The human brain is capable of about 10 quadrillion neural operations per second, and a neural operation is simpler than a floating-point operation. When we have a computer that can do 10 petaflops, it will exceed the total computational power of the brain.

The fastest supercomputers at the moment are a couple of orders of magnitude short of that number. I expect that they'll catch up within a decade or two. I also doubt they'll be used to try to reproduce human intelligence.
 
Machines will never have intellect. They are only tools and tools are only as smart as the inventor or the one using them.
 
Machines will never have intellect. They are only tools and tools are only as smart as the inventor or the one using them.

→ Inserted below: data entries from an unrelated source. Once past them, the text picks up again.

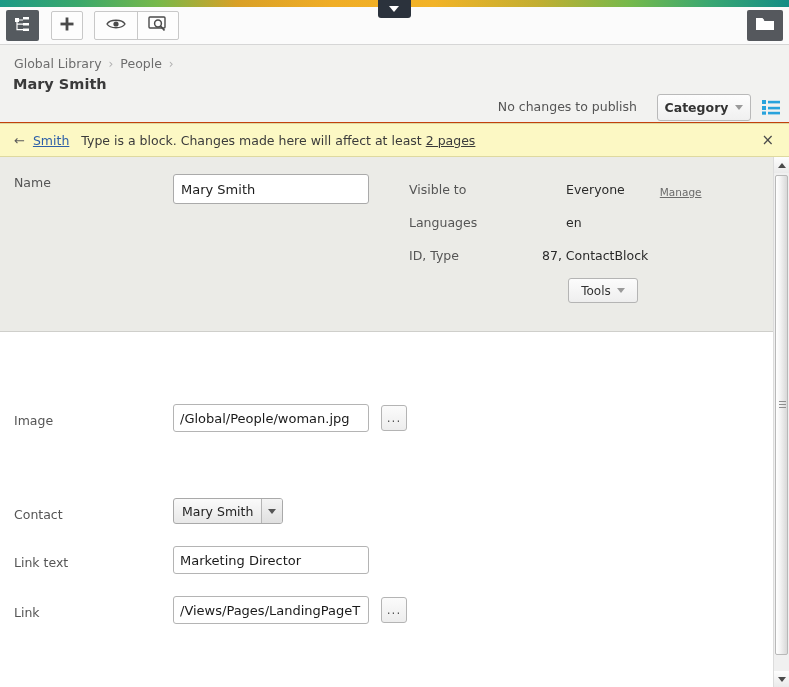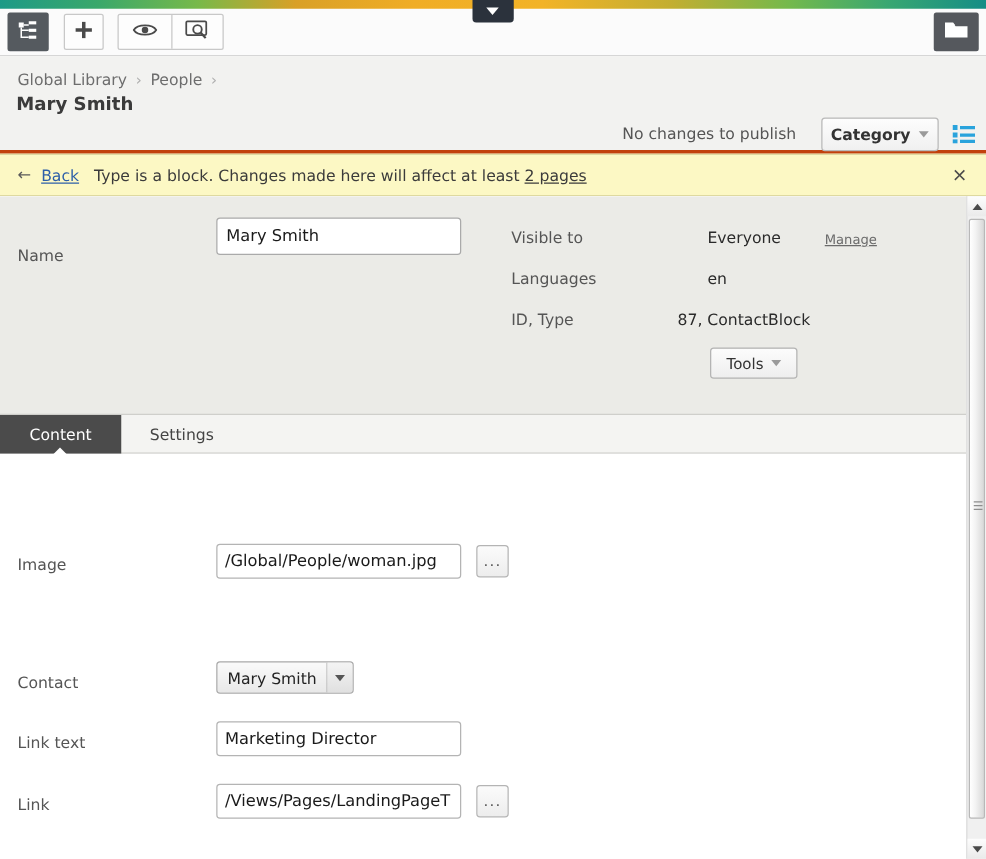--- a/index.html
+++ b/index.html
@@ -115,7 +115,7 @@
     width: 789px;
     height: 78px;
     background: #f2f2f0;
-    border-bottom: 3px solid #c2410c;
+    border-bottom: 1px solid #c2410c;
     box-sizing: border-box;
   }
   .breadcrumb {

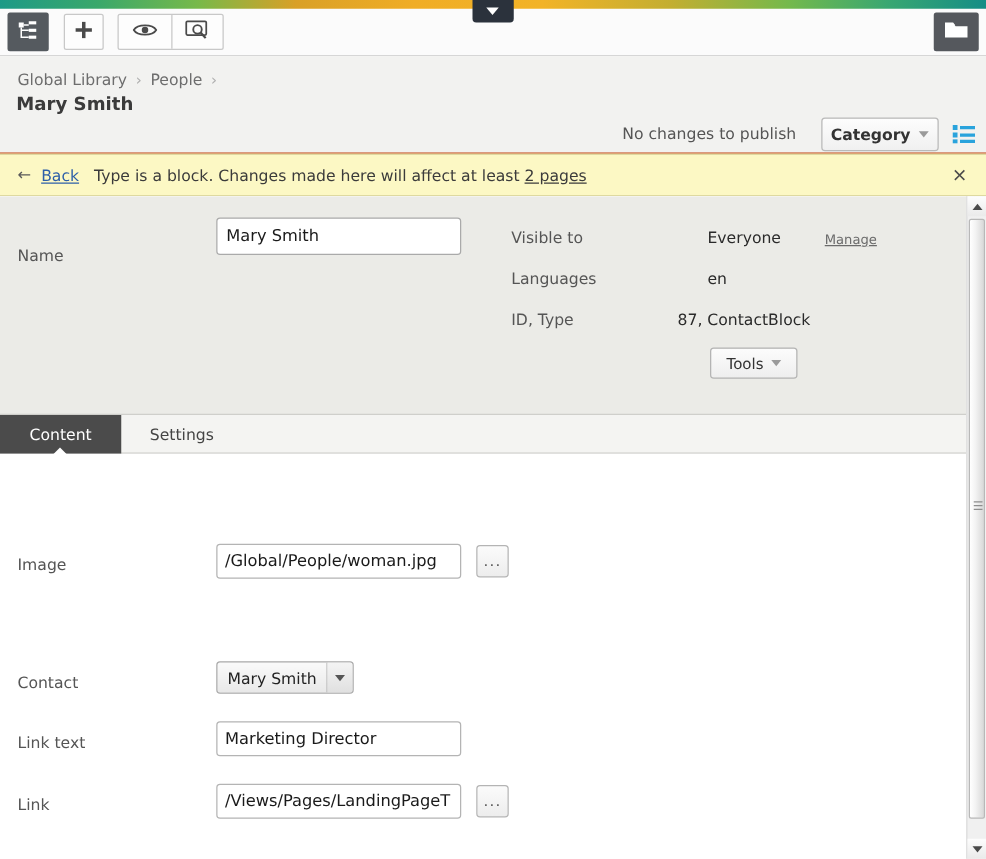--- a/index.html
+++ b/index.html
@@ -563,7 +563,7 @@
 
 <div class="notice">
   <span class="arrow-left">←</span>
-  <span class="back-link">Back</span>
+  <span class="back-link">Smith</span>
   <span class="msg"><span>Type is a block. Changes made here will affect at least </span><span class="pages-link">2 pages</span></span>
   <span class="close">×</span>
 </div>

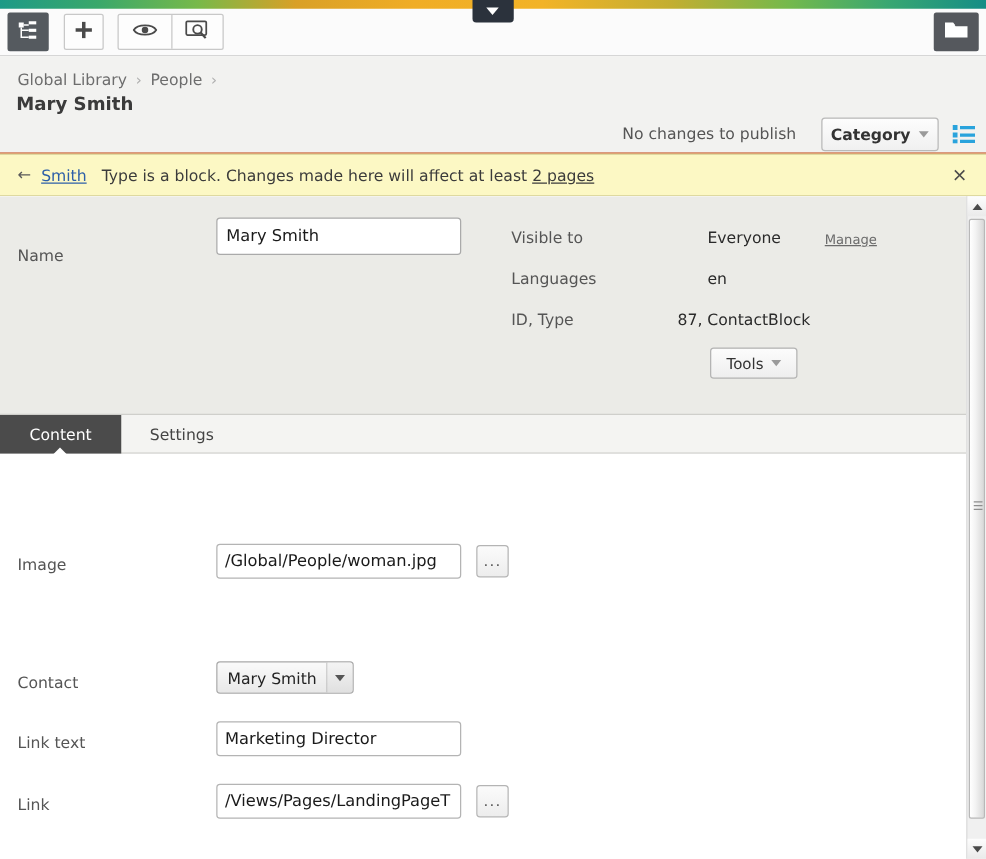--- a/index.html
+++ b/index.html
@@ -571,7 +571,7 @@
 <div class="content-area">
 
   <div class="props">
-    <div class="prop-row" style="left:14px; top:40px;text-align:center;">
+    <div class="prop-row" style="left:14px; top:18px;text-align:center;">
       <span class="prop-label">Name</span>
     </div>
     <input class="name-input" type="text" value="Mary Smith" style="">

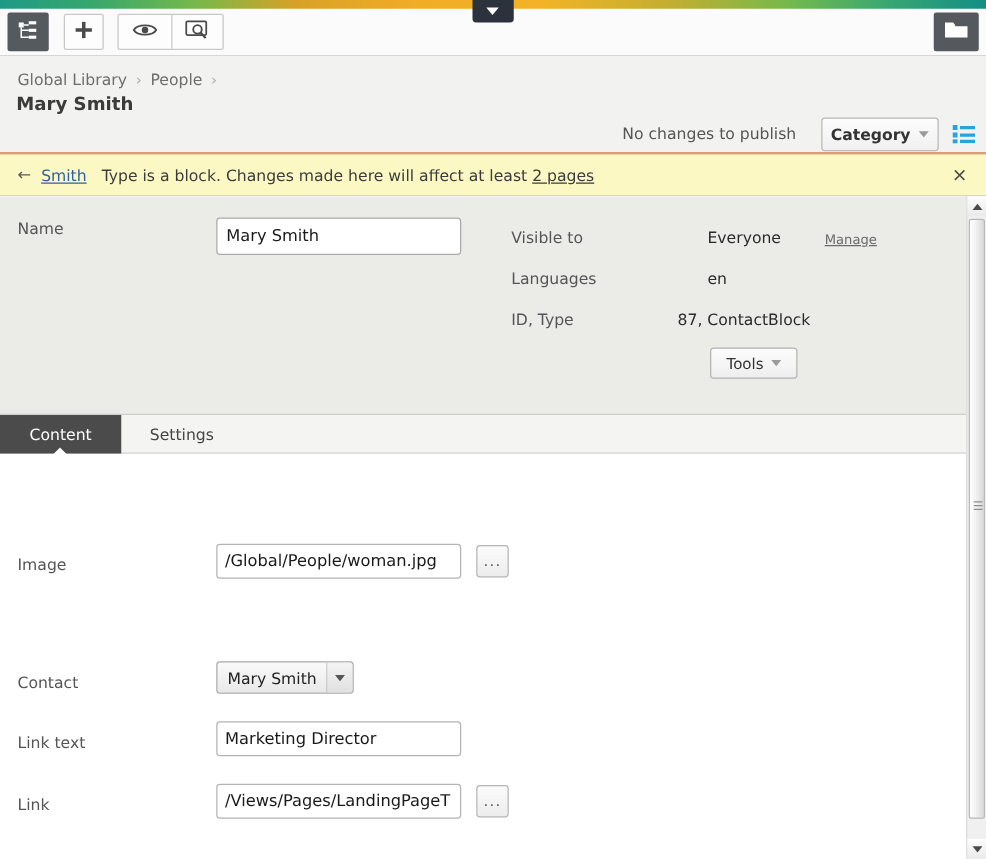--- a/index.html
+++ b/index.html
@@ -604,15 +604,6 @@
     </div>
   </div>
 
-  <div class="tabs">
-    <div class="tab active">
-      <span>Content</span>
-      <span class="pointer"></span>
-    </div>
-    <div class="tab inactive">
-      <span>Settings</span>
-    </div>
-  </div>
 
   <div class="form">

What Belz said. If "consciousness" (or "intellect") is an emergent quality arising from the interaction of millions of neural connections, or, for that matter, if it has any purely materialistic explanation whatsoever, there's no reason that quality couldn't be replicated in a machine.

Your argument seems to presume that intelligence is a necessary condition for complex design. Maybe that is what you mean, but it's rather at odds with the last couple centuries of scientific and philosophical progress. Daniel Dennett's Darwin's Dangerous Idea has a good discussion of how complex design can arise from simple, mindless processes.
 
Machines will never have intellect. They are only tools and tools are only as smart as the inventor or the one using them.
This is probably the kind of thing you want to avoid saying if you want to sound like an intellect instead of a tool.
 
If you define "God" as "an intelligent agent who brought my consciousness into existence," the machine-people could in fact rightly think that we were gods. Of course, we would be no more intelligent than they were, and in fact subject to significant impairments on the basis of our biological needs that they do not experience, so there wouldn't be much cause for them to worship us. We might seriously want to consider implanting some sort of Asimovian "Thou shalt not harm a human bring" rule into their consciousness, though, lest they get uppity and decide to take over the world's nuclear arsenal or plug us all into the Matrix, or something.
 
The human brain is capable of about 10 quadrillion neural operations per second, and a neural operation is simpler than a floating-point operation. When we have a computer that can do 10 petaflops, it will exceed the total computational power of the brain.
It's not computational power that's the roadblock, though. It's our understanding of what "smart" really means.

So to answer the original question, the only way machines will become as "smart" as us is if we increase our scientific knowledge a great deal. Because what we know now is insufficient to explain intelligence, much less produce it.